A few claims show up in CGM marketing that the data does not support:

  • "Spikes cause weight gain." Glucose excursions in a non-diabetic person are not what drives fat gain. Sustained calorie surplus is.
  • "Flat lines are optimal." A flat glucose curve in a non-diabetic is not a goal. The body is supposed to respond to food.
  • "Your personalized food list will be revealed." Most "spike" responses are reproducible within a person but not magic. A bagel will spike most men. You did not need a sensor to know that.
  • "Optimize cognition through glycemic control." The evidence here is thin in non-diabetics.

The marketing collapses the reasonable claim (variability and average can be useful trend data) into the unreasonable claim (flatlining your glucose unlocks a new tier of human performance).

When a 2-week wear gives useful information

There are specific scenarios where we will recommend a CGM:

  • Fasting insulin or A1c trending up, but not yet diabetic. The CGM shows post-meal excursions that the A1c lags behind.
  • A man planning to start a GLP-1 protocol who wants a baseline glucose pattern before and after.
  • An aging endurance athlete sorting out under-fueling versus over-fueling during long sessions.
  • Suspected reactive hypoglycemia, where symptoms (shakiness, fatigue) follow meals.
  • A man with a strong family history of type 2 diabetes who wants the earliest possible signal.

Outside these cases, the marginal value is lower. A normal man with normal labs wearing a CGM mostly learns that white rice spikes him and steel-cut oats do not. Useful, but not a fortnight of skin-puncture useful.

Common misinterpretations

When we read CGM data with patients, the same misreads show up:

  1. Treating a 140 mg/dL peak as alarming. It is not, in a non-diabetic, if it resolves in 90 minutes.
  2. Chasing flat lines with food restriction. A small reduction in average glucose at the cost of a major calorie deficit and lost muscle is a net loss.
  3. Overreacting to overnight drift. Sleeping near 75 mg/dL is normal physiology, not impending hypoglycemia.
  4. Ignoring stress and sleep effects. A poor night's sleep raises next-day glucose more than most "bad" foods.
  5. Mistaking sensor noise for signal. The first 24 hours of any sensor is often inaccurate. The last 24 hours can drift too. Read the middle of the wear.

What numbers are worth tracking

If you wear a CGM, the metrics worth pulling:

  • Average glucose for the wear. Under 100 mg/dL is a reasonable target for a non-diabetic.
  • Time in range (70 to 140 mg/dL). Above 90% is healthy. Above 95% is excellent.
  • Glucose variability (standard deviation or coefficient of variation). Lower is better for most men.
  • Largest excursions and what preceded them. This is where the food learning lives.

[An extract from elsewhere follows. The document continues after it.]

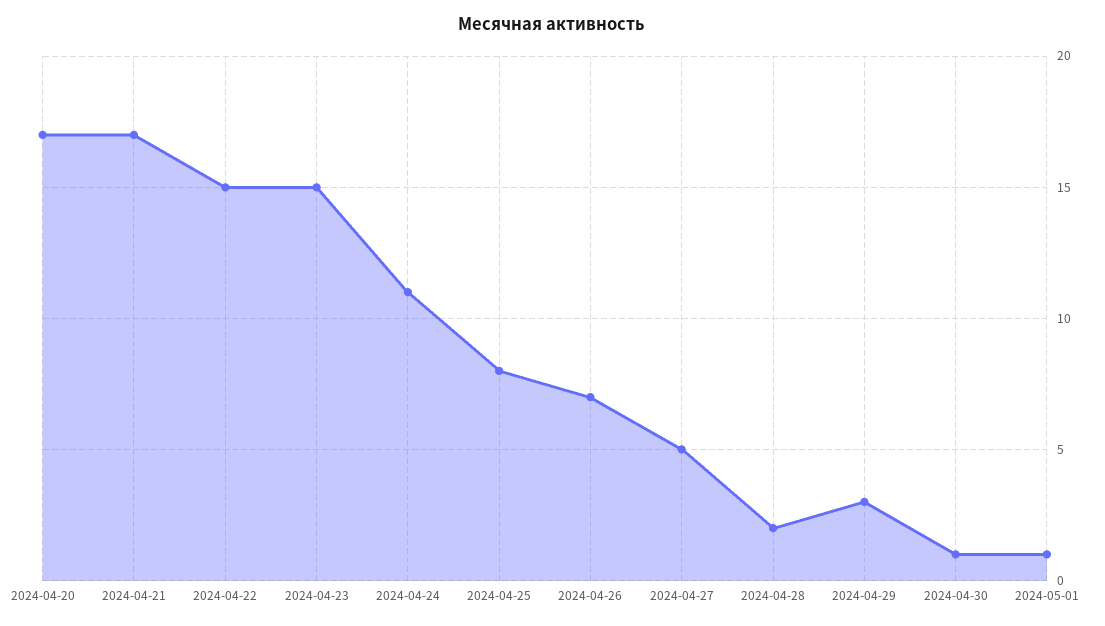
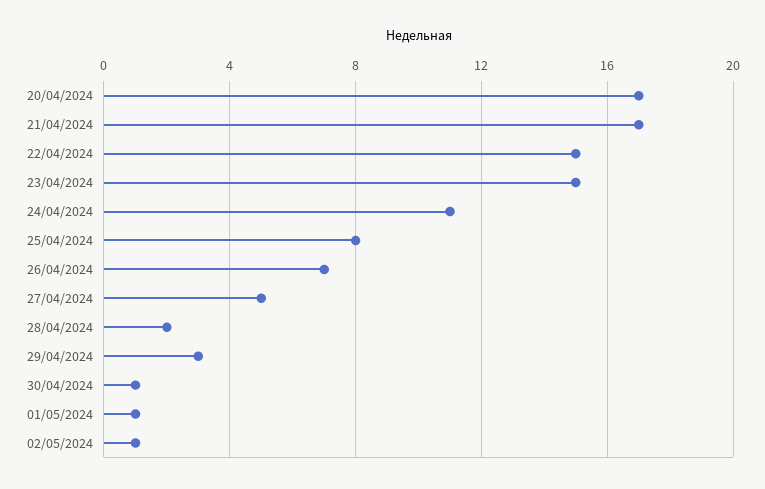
02/05/2024: none -> 1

These four numbers compress two weeks of data into something useful at a clinical visit.

CGM versus other metabolic markers

A CGM is not a substitute for the static labs. Fasting insulin, ApoB, A1c, liver enzymes, and a DEXA tell you more about long-term metabolic trajectory than 14 days of glucose data ever will. The CGM is a complementary read, not a primary one.

We will sometimes use a CGM as the trigger for a deeper metabolic panel if a patient sees excursions that surprise him. Mostly, the lab work comes first and the CGM comes second, if at all.

Where this lands

For most healthy men, a single two-week CGM wear is a useful experiment. You learn what your body actually does with the meals you eat. You stop guessing.

What we do not recommend is wearing one indefinitely. The data anxiety is real. Past the first two weeks, the marginal information curve flattens, and the cost (financial and psychological) starts to outrun the benefit. Wear it. Read it. Take what is useful. Put it down.

If you wear one and the data is clean (average under 100, time in range above 95%, low variability), that is a reasonable answer. You did not need the device to be healthy, but you now have a baseline to compare against in five years.